Why do MIPS operations on unsigned numbers give signed results?

dankilman picture dankilman · Dec 29, 2009 · Viewed 10.7k times · Source

When I try working on unsigned integers in MIPS, the result of every operation I do remains signed (that is, the integers are all in 2's complement), even though every operation I perform is an unsigned one: addu, multu and so fourth...

When I print numbers in the range [2^31, 2^32 - 1] I get their 'overflowed' negative value as if they were signed (I guess they are).

Though, when I try something like this:

li $v0, 1
li $a0, 2147483648                # or any bigger number
syscall

the printed number is always 2147483647 (2^31 - 1)
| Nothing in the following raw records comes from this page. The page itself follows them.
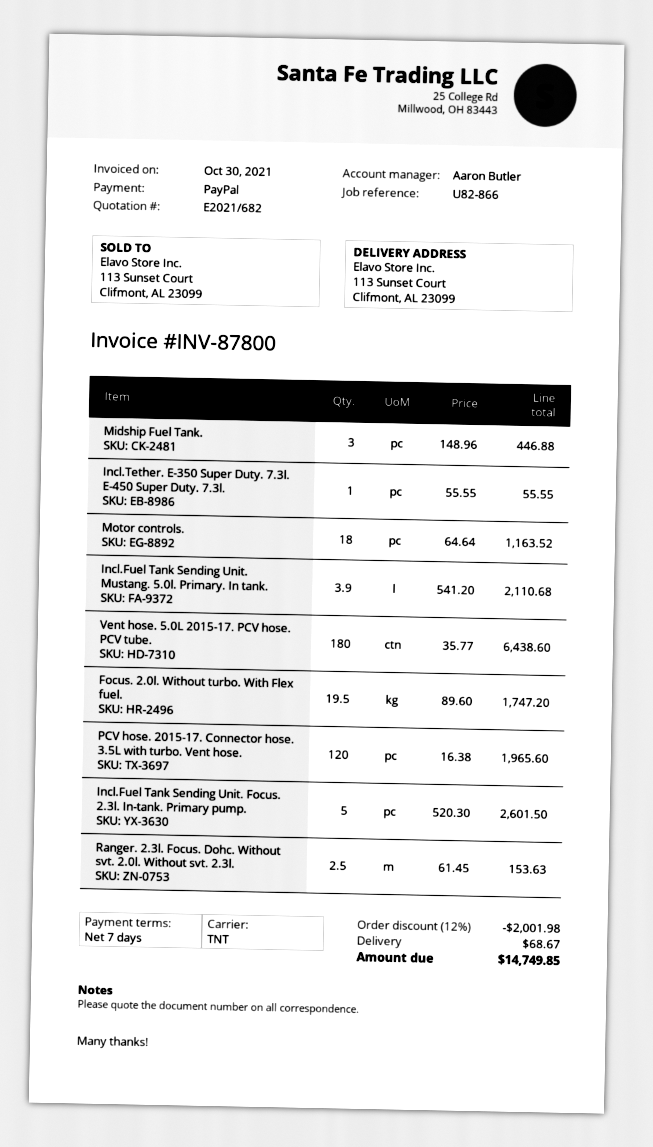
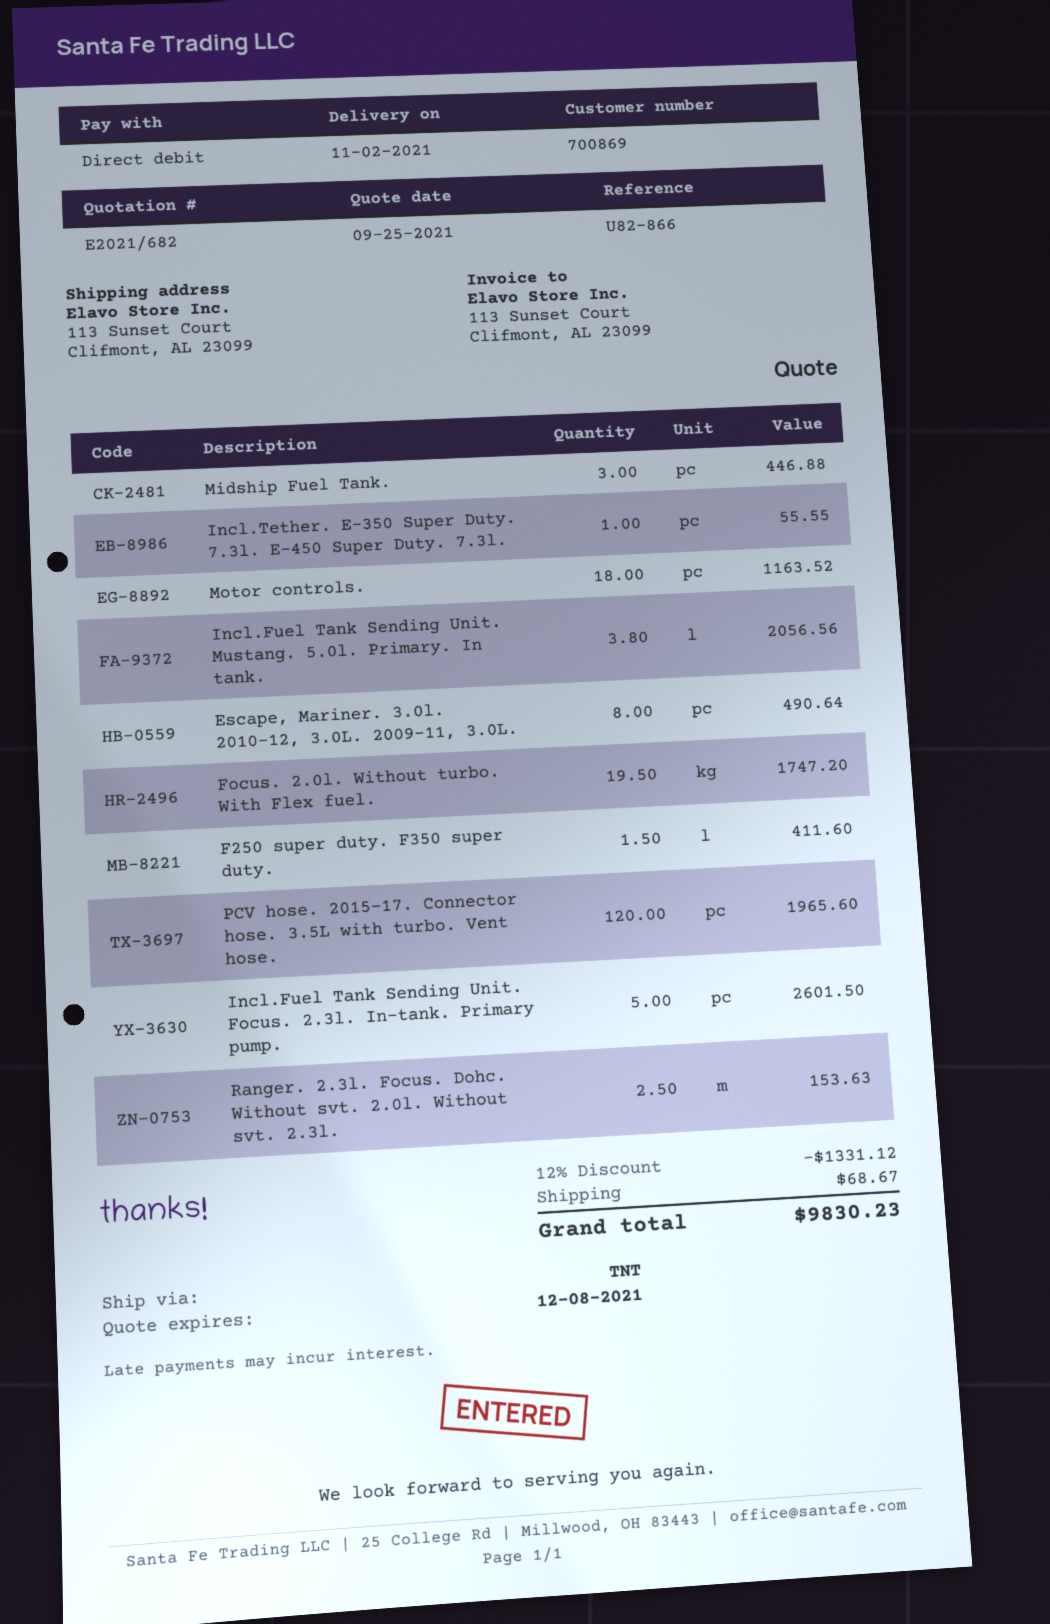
payment method: PayPal -> direct debit
Incl.Fuel Tank Sending Unit. Mustang. 5.0l. Primary. In tank.: 3.9 for 2110.68 -> 3.8 for 2056.56
Vent hose. 5.0L 2015-17. PCV hose. PCV tube.: 180 for 6438.60 -> none
Escape, Mariner. 3.0l. 2010-12, 3.0L. 2009-11, 3.0L.: none -> 8 for 490.64
F250 super duty. F350 super duty.: none -> 1.5 for 411.60
discount: 12% = 2001.98 -> 12% = 1331.12
total: 14749.85 -> 9830.23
I'm confused... What am I missing?

PS : I haven't included my code as it isn't very readable (such is assembly code) and putting aside this problem, seems to be working fine. If anyone feels it is necessary I shall include it right away!

Answer

Pedro Silva picture Pedro Silva · Dec 29, 2009

From Wikipedia:

The MIPS32 Instruction Set states that the word unsigned as part of Add and Subtract instructions, is a misnomer. The difference between signed and unsigned versions of commands is not a sign extension (or lack thereof) of the operands, but controls whether a trap is executed on overflow (e.g. Add) or an overflow is ignored (Add unsigned). An immediate operand CONST to these instructions is always sign-extended.

From the MIPS Instruction Reference:

ALL arithmetic immediate values are sign-extended [...] The only difference between signed and unsigned instructions is that signed instructions can generate an overflow exception and unsigned instructions can not.